Technical Abstract: Researchers report that manure-derived biochar has considerable potential both for improving soil quality and reducing water pollution. One of obstacles in obtaining manure biochar is its high energy requirement for pyrolyzing wet and low-energy-density animal manures. The combustible gas produced from manure pyrolysis generally does not provide enough energy to sustain the pyrolysis process. Supplementing this process may be achieved with agricultural plastic wastes which have large amounts of available energy. Agricultural plastic films are often used in soil fumigation. After the use, they are usually disposed in landfills. This disposal method is not only expensive, it is also environmentally unsustainable. The objective of this work was to investigate both the energetics of co-pyrolyzing swine solids with spent plastic mulch films and the characteristics of its gas, liquid, and solid byproducts.
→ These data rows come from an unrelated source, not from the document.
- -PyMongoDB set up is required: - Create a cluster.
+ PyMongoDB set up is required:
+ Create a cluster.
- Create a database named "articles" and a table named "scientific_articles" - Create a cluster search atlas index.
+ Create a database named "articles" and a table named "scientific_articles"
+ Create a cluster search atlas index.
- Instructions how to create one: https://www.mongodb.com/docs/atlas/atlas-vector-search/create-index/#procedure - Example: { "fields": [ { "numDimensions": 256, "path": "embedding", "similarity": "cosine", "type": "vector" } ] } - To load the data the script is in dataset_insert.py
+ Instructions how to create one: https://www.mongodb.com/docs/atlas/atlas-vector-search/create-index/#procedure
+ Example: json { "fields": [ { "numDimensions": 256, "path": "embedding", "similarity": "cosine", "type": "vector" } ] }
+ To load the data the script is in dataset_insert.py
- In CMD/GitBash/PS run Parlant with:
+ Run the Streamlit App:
Based on laboratory-scale pyrolysis experiments, the heating value of the product gas from co-pyrolysis was much higher than that of natural gas. Furthermore, the gas had no detectable toxic fumigants. Energetically sustainable pyrolysis could be achieved by co-pyrolyzing dewatered swine solids with 10% spent plastic mulch film. If more than 10% plastic mulch was used, the co-pyrolysis would generate surplus energy which could be used for local power generation. Biochars produced from co-pyrolyzing plastic mulch and swine solids had similar characteristics to that from pyrolyzing swine solids alone according to their surface area and proton nuclear magnectic resonsnce spectroscopy (1H NMR) spectra (Figure 1). The results of this study demonstrated the potential of using pyrolysis technology to manage two prominent agricultural wastes streams (i.e., agricultural plastic and animal manure) while producing value-added biochar and a power source that could be used for local farm operations. Pilot-scale experiments were also conducted and the highlights will be presented at the meeting.